Your answer should repeat every line of the records below in which the word "minutes" appears.

[Modification records]
>>>>
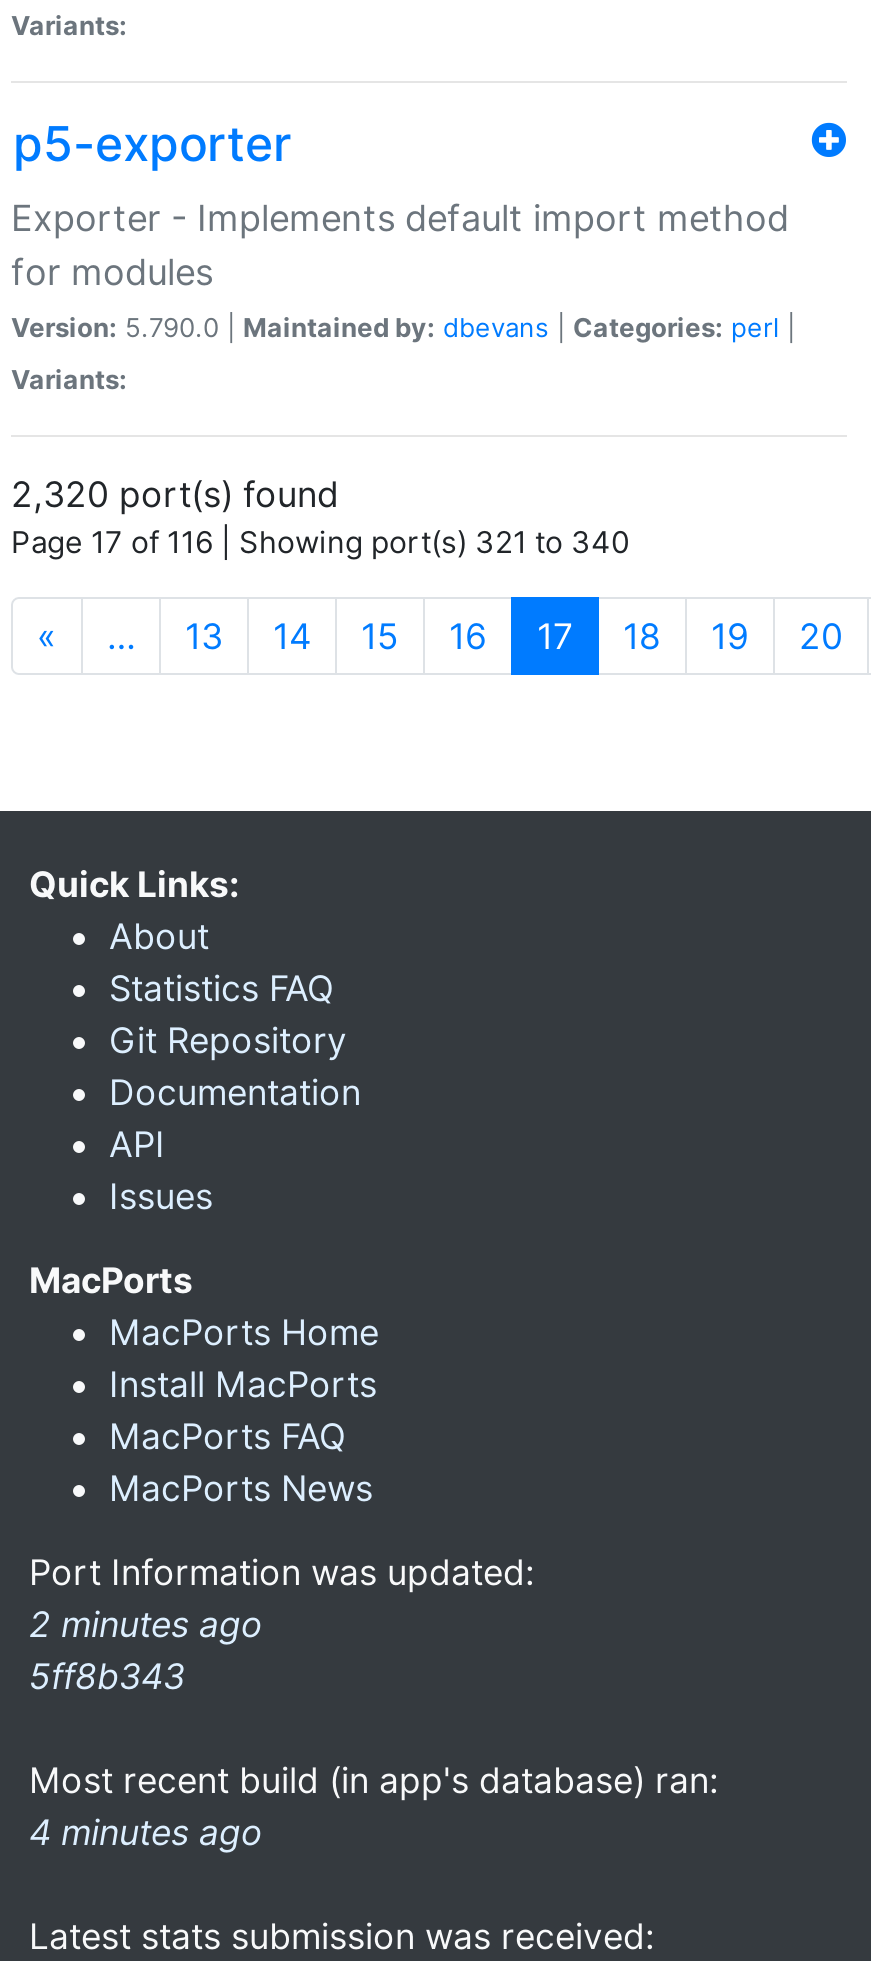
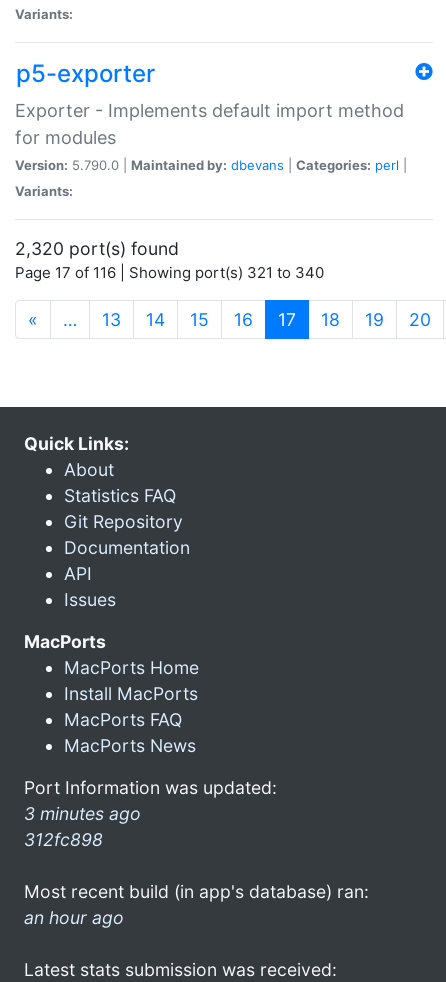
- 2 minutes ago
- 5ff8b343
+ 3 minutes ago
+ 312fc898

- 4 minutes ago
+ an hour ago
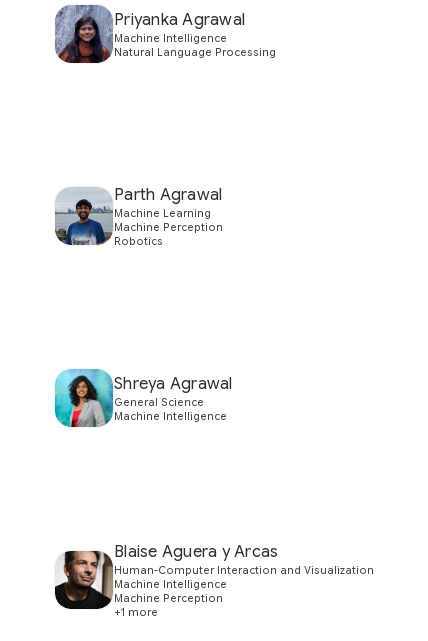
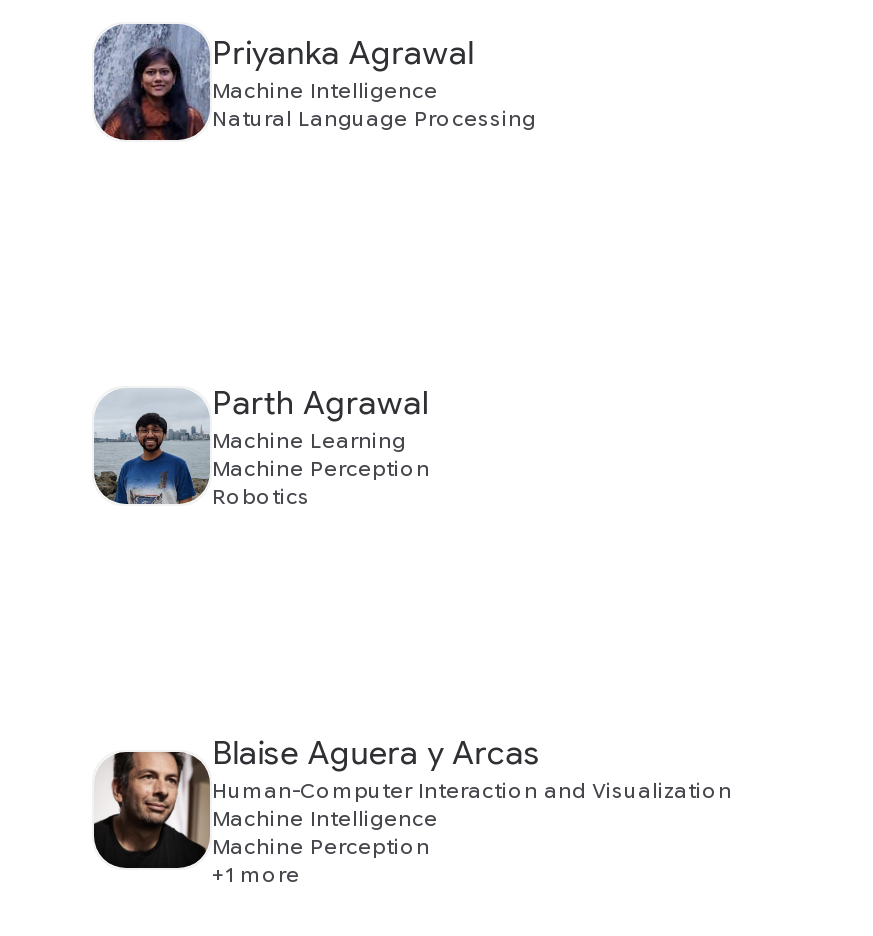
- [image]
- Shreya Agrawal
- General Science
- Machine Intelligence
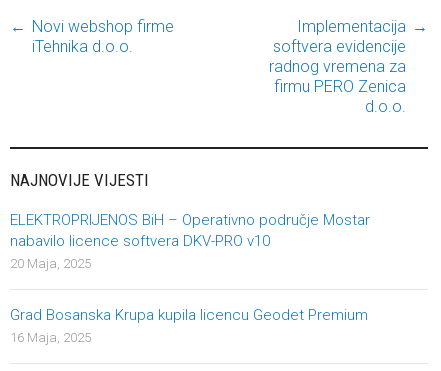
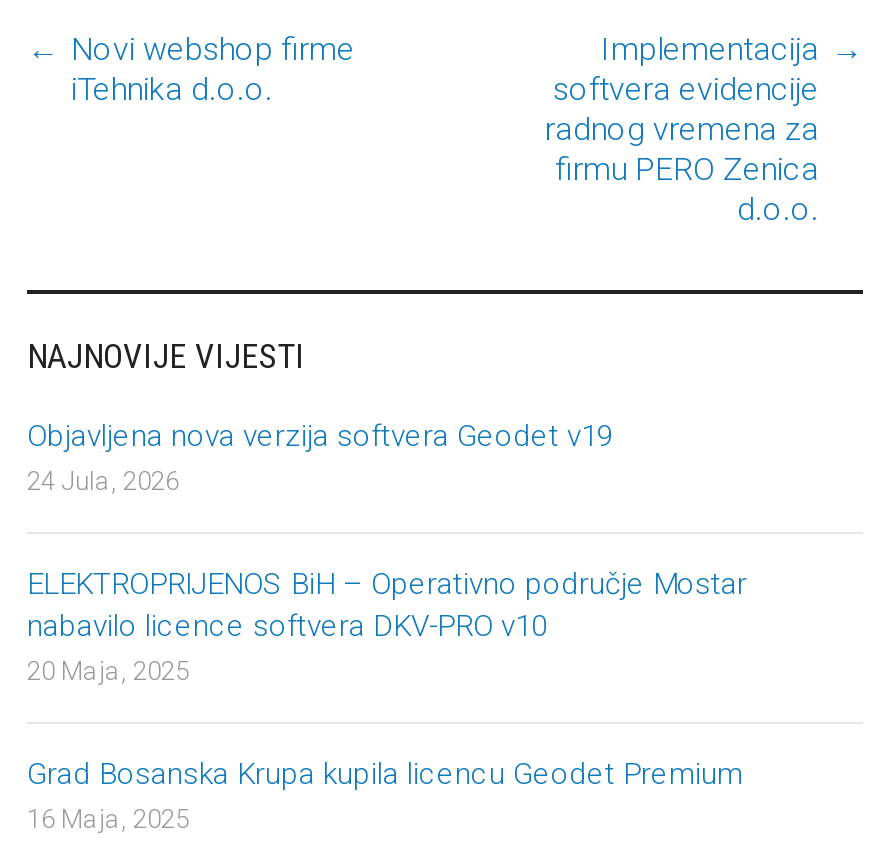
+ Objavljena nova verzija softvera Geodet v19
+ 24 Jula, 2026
<<<<
* Solution for this exercise *
- 2 minutes ago
+ 3 minutes ago
- 4 minutes ago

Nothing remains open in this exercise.